🤖 AI Summary
This work addresses the inefficiency of traditional 3D Gaussian Splatting (3DGS), which relies on a fixed number of randomly split Gaussians, leading to suboptimal geometric detail recovery and requiring multiple densification rounds that bottleneck training speed. To overcome this limitation, the authors propose a pixel error–driven adaptive splitting operator that, for the first time, incorporates L1 pixel error statistics into the Gaussian splitting process. This approach dynamically determines the number of child Gaussians and optimizes their initialization parameters based on local reconstruction error. The method substantially reduces the number of densification iterations, achieving training speedups of 9.2%–22.3% across multiple datasets. When combined with FastGS, it yields a 16.4% acceleration on MipNeRF360 while maintaining PSNR comparable to full training—resulting in a 12.6× speedup over the original 3DGS.
📝 Abstract
Adaptive density control in 3D Gaussian Splatting (3DGS) repeatedly grows the Gaussian population through fixed-cardinality random splitting to discover useful scene structure. However, in vanilla 3DGS, its binary split operator requires many densification rounds to expose fine details, making it a bottleneck for efficient training schedules with fewer iterations.
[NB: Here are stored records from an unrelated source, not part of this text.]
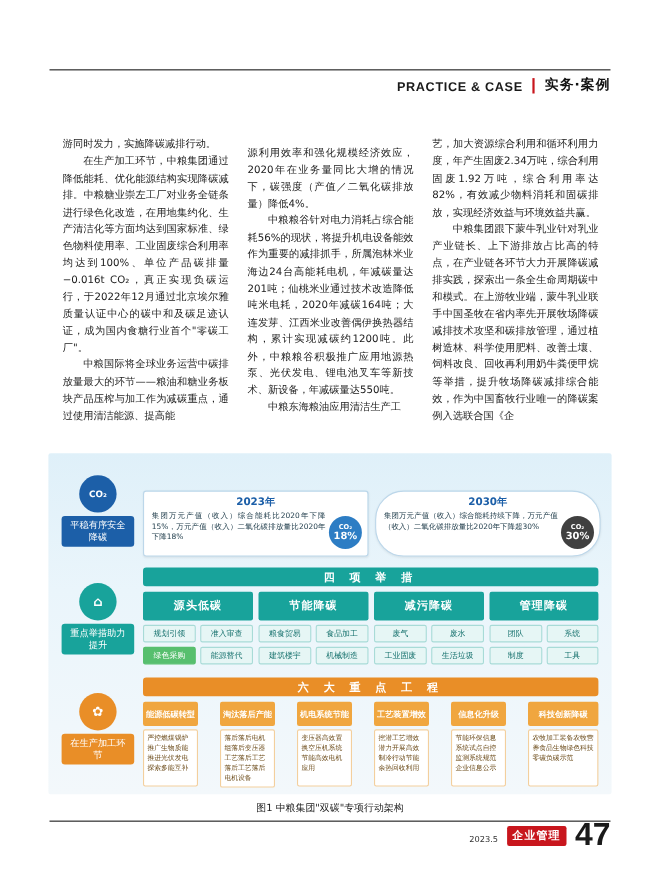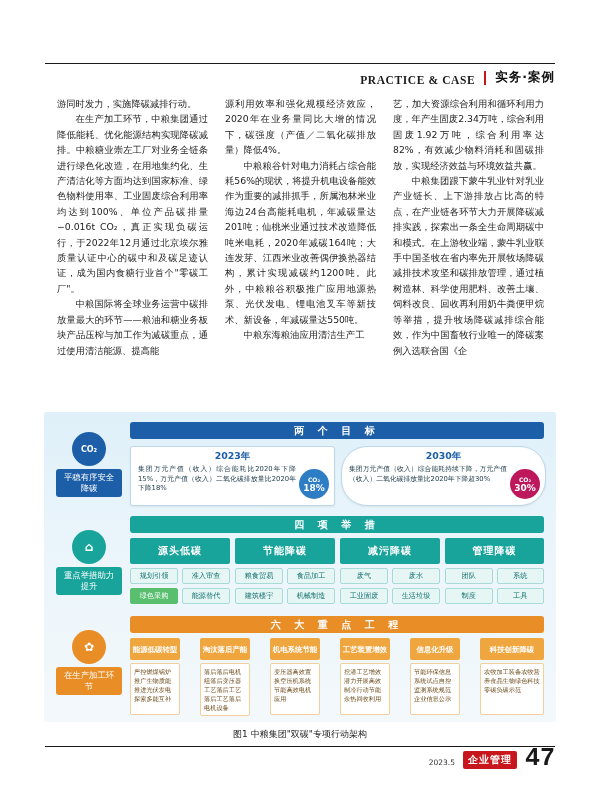--- a/index.html
+++ b/index.html
@@ -26,7 +26,7 @@
     padding-bottom:5px;
   }
   .hdr-en{
-    font-family:Liberation Serif, serif;
+    font-family:Liberation Sans, sans-serif;
     font-size:11.5px;letter-spacing:.6px;
     color:#1a1a1a;
     font-variant:small-caps;

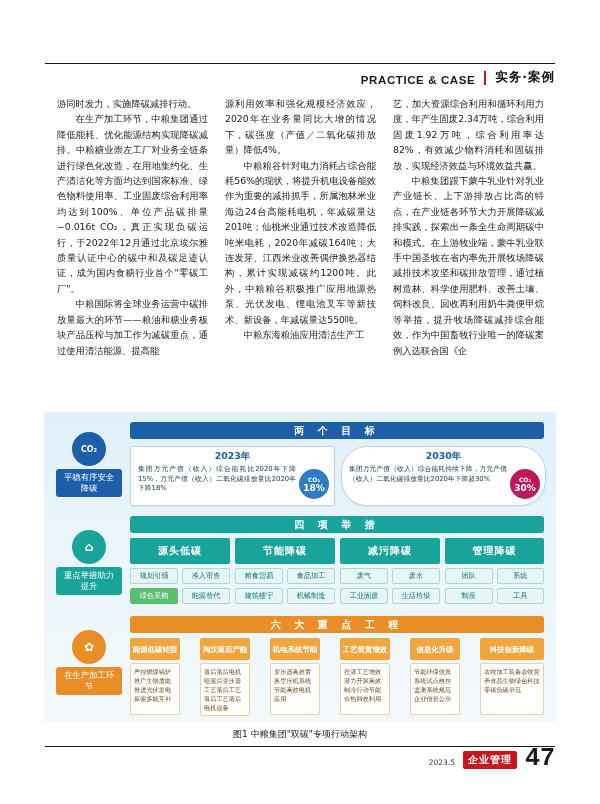--- a/index.html
+++ b/index.html
@@ -55,6 +55,7 @@
     height:318px;
     display:flex;
     gap:17px;
+    align-items:center;
   }
   .col{
     width:151px;

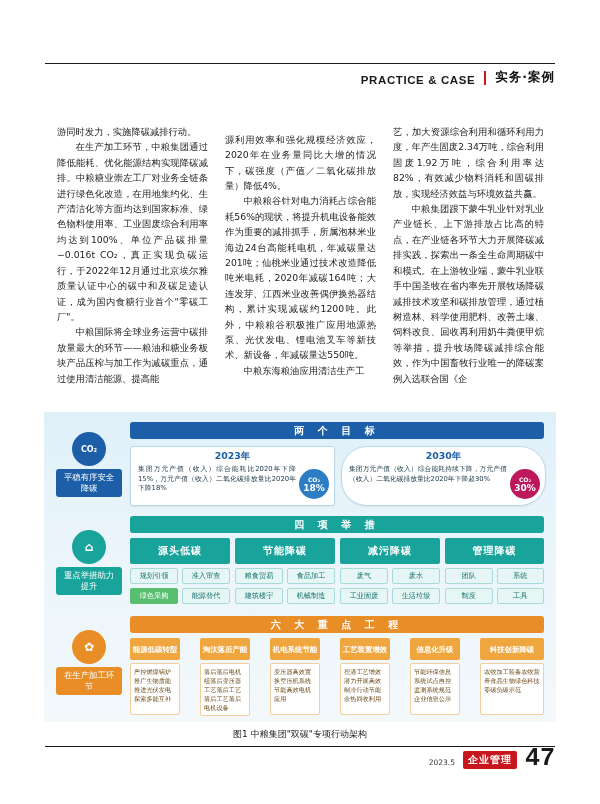--- a/index.html
+++ b/index.html
@@ -288,7 +288,6 @@
       </div>
 
       <div class="goals">
-        <div class="sec-title">两 个 目 标</div>
         <div class="goal-card goal-a">
           <div class="goal-year">2023年</div>
           <div class="goal-body">集团万元产值（收入）综合能耗比2020年下降15%，万元产值（收入）二氧化碳排放量比2020年下降18%</div>

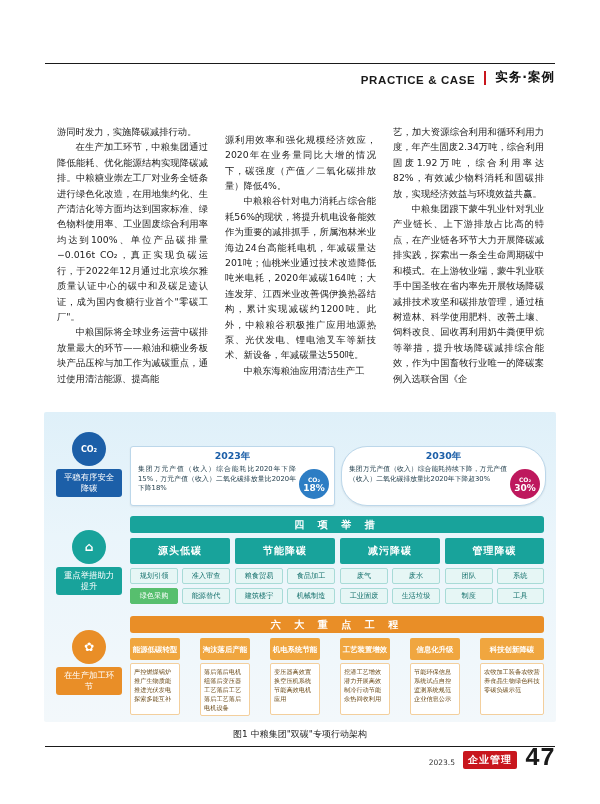--- a/index.html
+++ b/index.html
@@ -148,7 +148,7 @@
   .goal-badge .co2{font-size:6px;}
   .goal-badge .pct{font-size:9px;}
   .badge-blue{background:#2d7dc4;}
-  .badge-green{background:#be185d;}
+  .badge-green{background:#404040;}
 
   
   .measures{

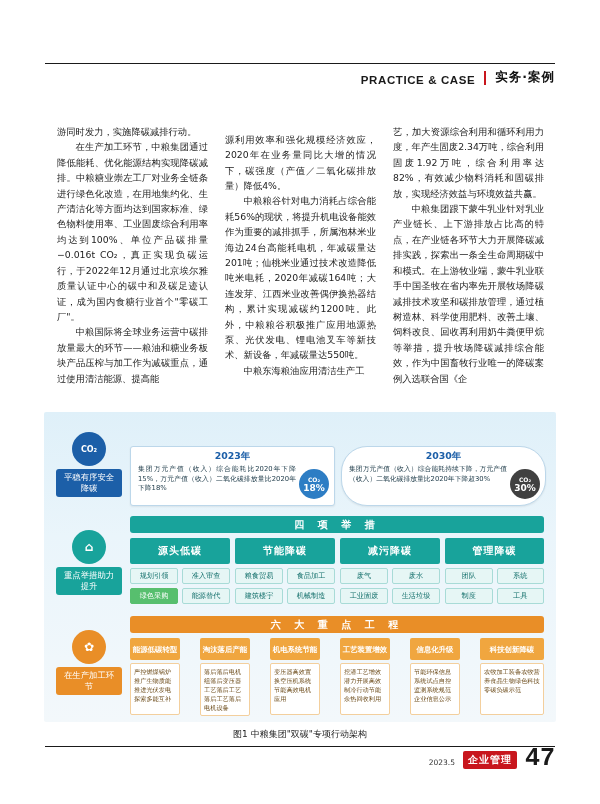--- a/index.html
+++ b/index.html
@@ -227,7 +227,7 @@
     letter-spacing:1px;margin-bottom:3px;
   }
   .f-page{
-    font-family:Liberation Mono, monospace;font-size:25px;font-weight:bold;color:#1a1a1a;
+    font-family:Liberation Sans, sans-serif;font-size:29px;font-weight:bold;color:#1a1a1a;
     line-height:26px;
   }
   .co2-label{font-size:8px;}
We introduce AdpSplit, an error-driven adaptive split operator that determines the number of split children and initializes the child parameters from L1-pixel-error region statistics, enabling fewer densification iterations, thus reduced training time, while preserving the rendering quality of full-schedule training. Across the MipNeRF360, Deep-Blending, and Tanks&Temples datasets, AdpSplit reduces the training time of multiple accelerated 3DGS pipelines by 9.2%-22.3% as a simple drop-in replacement for the standard split operator. With FastGS, AdpSplit matches the full-schedule PSNR on MipNeRF360 while reducing training time by 16.4%, corresponding to a 12.6x acceleration over vanilla 3DGS.